Local 6 purchased six used cell phones online and from area stores. More than half of them contained personal information from previous owners.
"Given how easy it is to erase your phone completely, it surprises me that there is the amount of personal data left over that we found," said David Reiff, co-owner of uBreakiFix, a chain of repair shops that specializes in smartphones and other electronic devices.
On a used Pantech phone, the experts at uBreakiFix found a whole diary of text messages.
"You can see the messages," said Lucas Andrews. "We can go right through them if you want to. We can go right through the previous messages to their contacts."
The contacts on the Pantech contained a mix of phone numbers, email, Facebook and Twitter accounts.
Andrews also discovered that the phone was still running the previous owner's data plan.
"What we noticed in trying to check his email is that it activated his 3G antenna, which means this phone is still getting data at the current moment," he said.

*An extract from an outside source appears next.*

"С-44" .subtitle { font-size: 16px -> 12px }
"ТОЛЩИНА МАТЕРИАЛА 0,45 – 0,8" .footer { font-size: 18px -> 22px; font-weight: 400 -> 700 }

Andrews explained that any buyer of the Pantech could use the seller's data plan and rack up charges that would be billed back to the seller.

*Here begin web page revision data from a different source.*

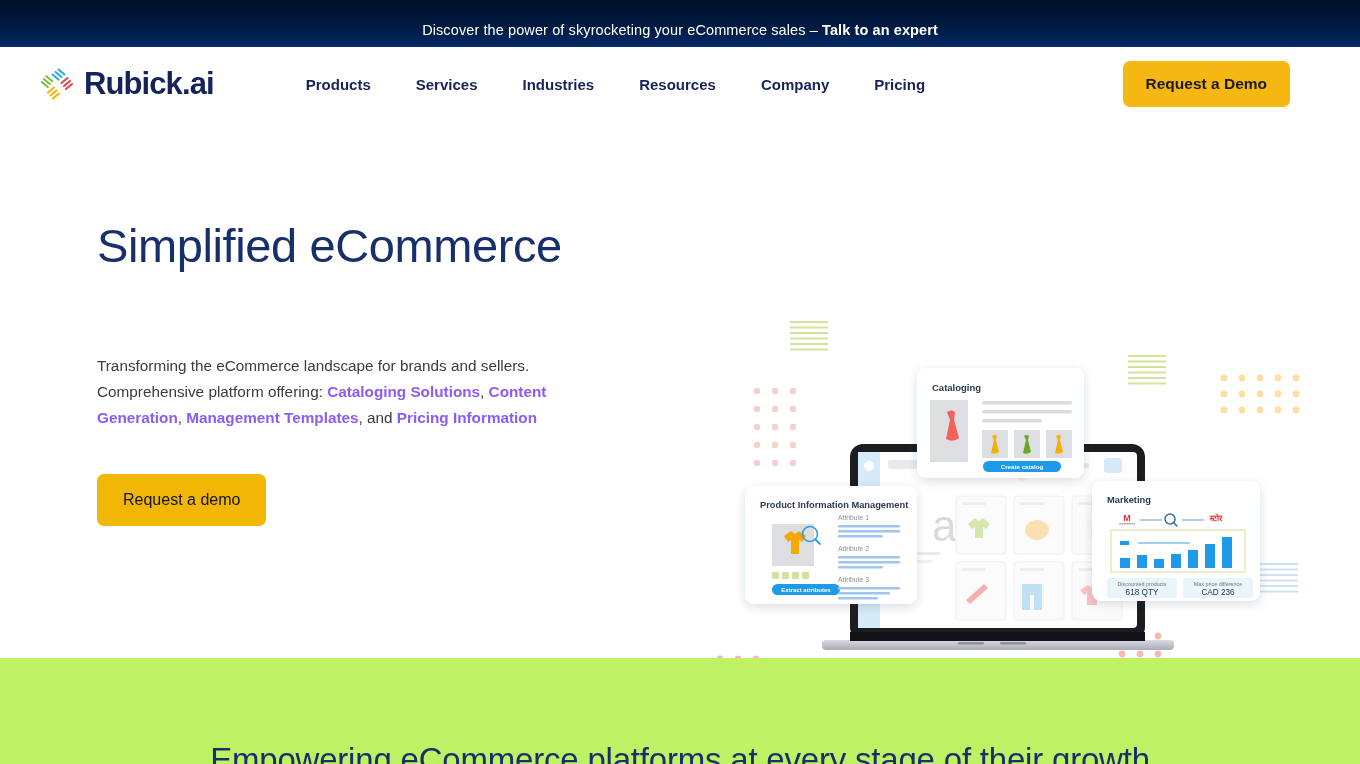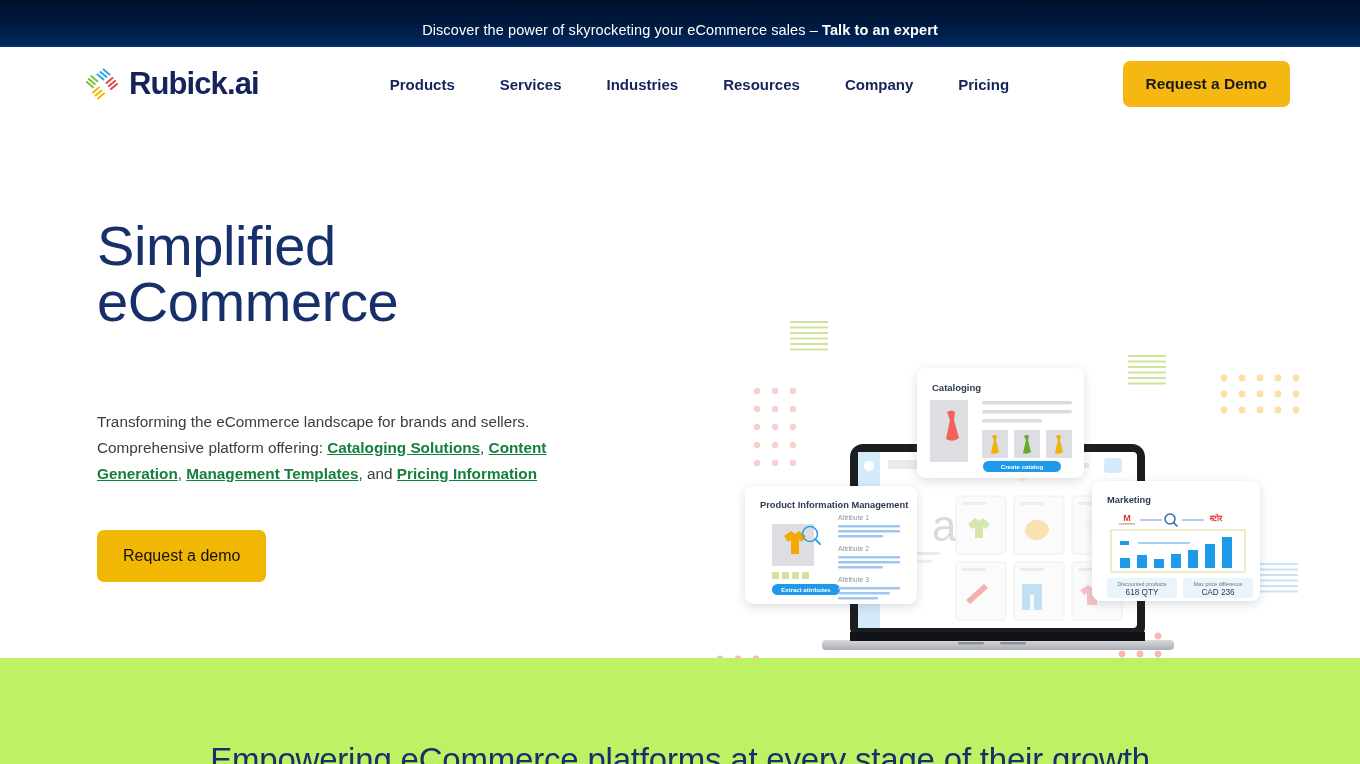"Rubick.ai" .navbar { gap: 39px -> none; padding: 0 70px 0 86px -> 0 70px 0 41px }
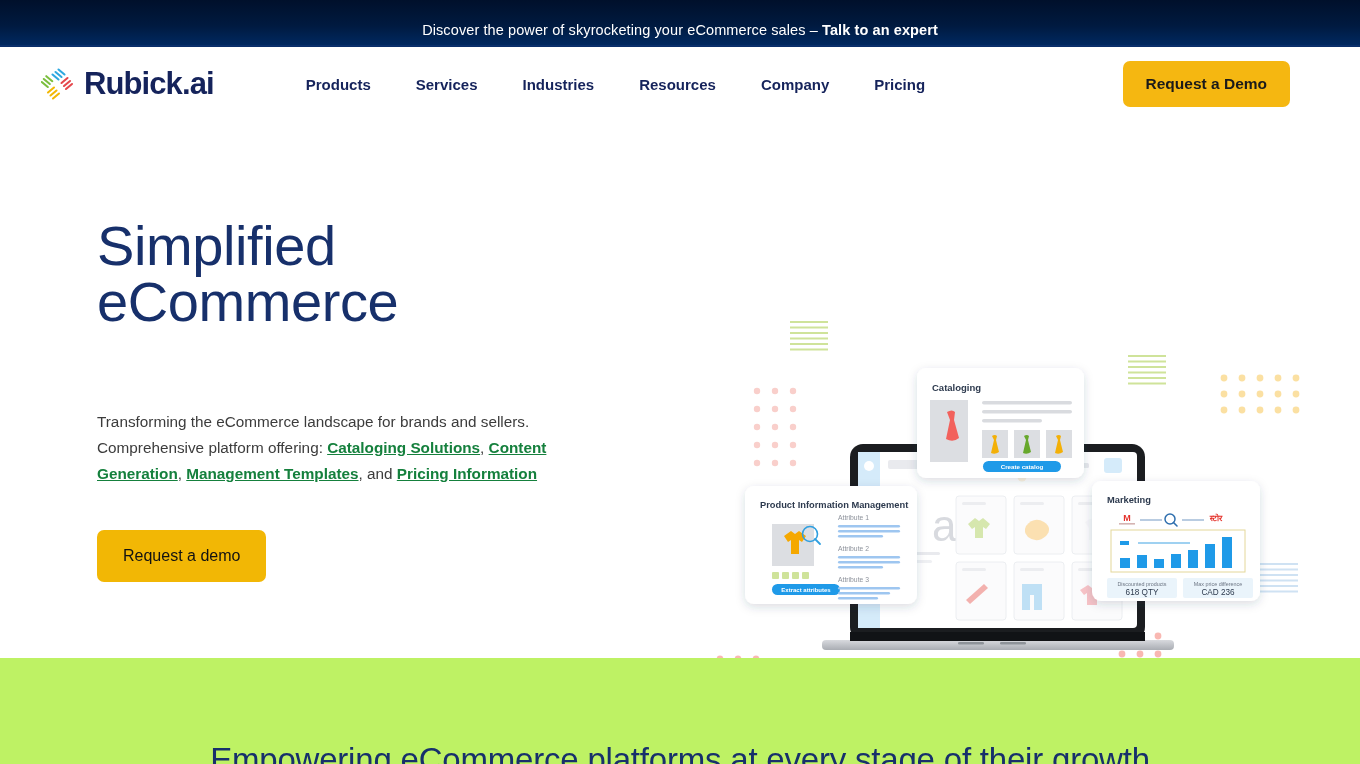"Simplified eCommerce" .hero-title { font-size: 56px -> 47px }
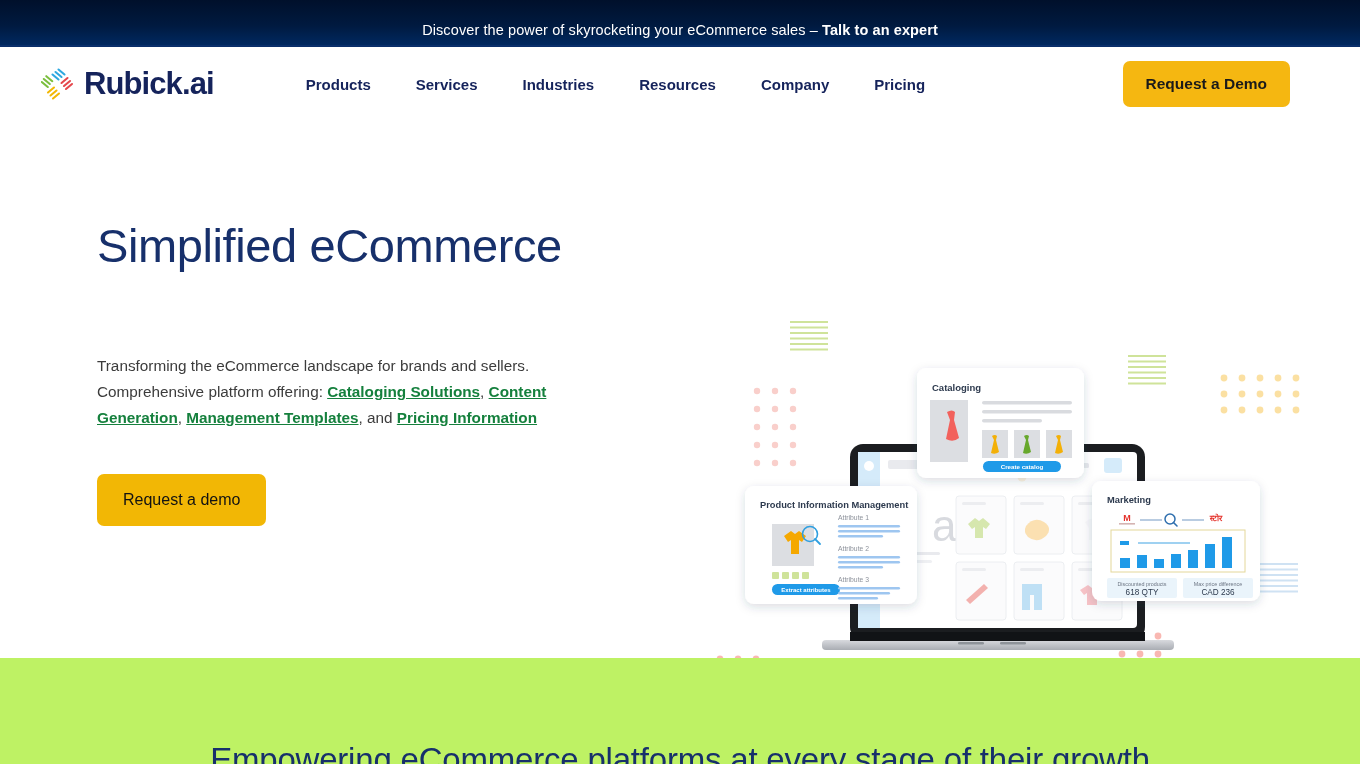"Cataloging Solutions" .hero-sub b { color: #15803d -> #8b5cf6; text-decoration: underline -> none }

Reiff warned that a buyer with sinister intentions could easily destroy the seller's mobile life by simply sending malicious messages to the seller's contacts. The vulnerabilities, he said, could be avoided if sellers reset their phones before offering them to strangers.
The Pantech could not be reset, however, even by the team at uBreakiFix.
"The irony is we cannot actually do it because when the phone was set up [by the previous owner] it was set up with a password," said Andrews. "To reset it, you're going to need that password, and the only one who is going to have it is the one who sold us the phone."
The Local 6 consumer team also purchased a used Blackberry Curve. The seller, apparently, failed to reset the device, as well.
"This person has a lot of friends and a lot of people he did not delete," said Andrews.
Nor did the seller clear the browser history. It was easy to look at intimate Facebook posts and other personal information. Andrews also discovered the seller's wifi networks saved on the device.
"So if they have a home network, say, family with all their computers synched to that, we now have access through this phone," he said. That access, he said, could reveal bank records, loans or mortgage transactions, social security numbers, and other private financial data.
Reiff warns sellers that the only defense is a complete reset of the phone.
"It's very easy to factory reset, to completely wipe phones these days. It's a feature in settings," he said.
That may seem obvious, but three out of the six phones purchased by Local 6 were not reset. Only one device was completely wiped clean. The other two phones died just days after purchase, which may a serve as a warning to buyers, as well.